> _Task item_:
Drop every picture. Return the rest of the entries exactly.

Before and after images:
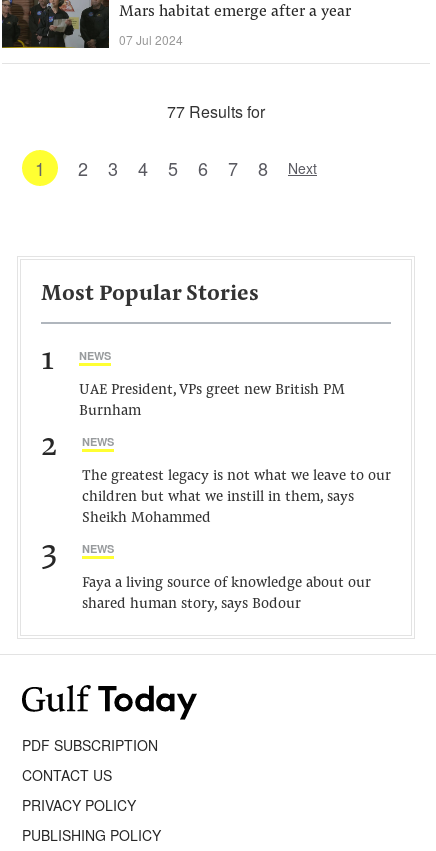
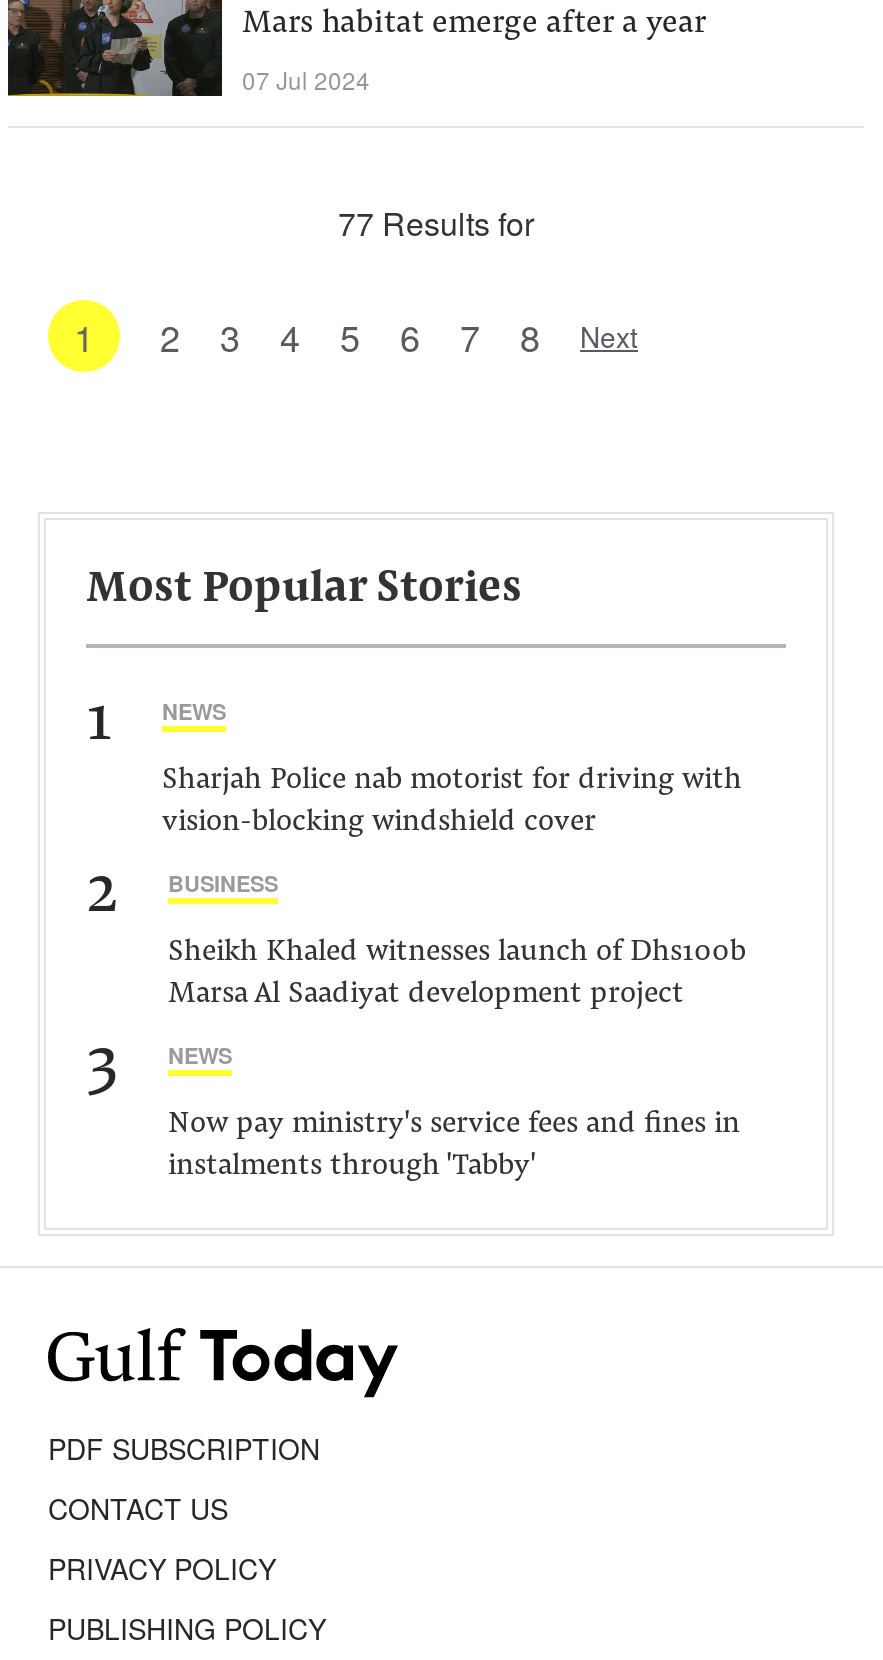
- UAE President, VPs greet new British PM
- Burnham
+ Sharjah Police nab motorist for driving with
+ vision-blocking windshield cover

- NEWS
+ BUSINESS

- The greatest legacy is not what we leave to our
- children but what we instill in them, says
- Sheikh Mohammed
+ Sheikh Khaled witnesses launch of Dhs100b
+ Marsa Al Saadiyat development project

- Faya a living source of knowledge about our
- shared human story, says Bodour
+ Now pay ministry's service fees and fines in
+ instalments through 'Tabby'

> _Result for this exercise_:
- UAE President, VPs greet new British PM
- Burnham
+ Sharjah Police nab motorist for driving with
+ vision-blocking windshield cover

- NEWS
+ BUSINESS

- The greatest legacy is not what we leave to our
- children but what we instill in them, says
- Sheikh Mohammed
+ Sheikh Khaled witnesses launch of Dhs100b
+ Marsa Al Saadiyat development project

- Faya a living source of knowledge about our
- shared human story, says Bodour
+ Now pay ministry's service fees and fines in
+ instalments through 'Tabby'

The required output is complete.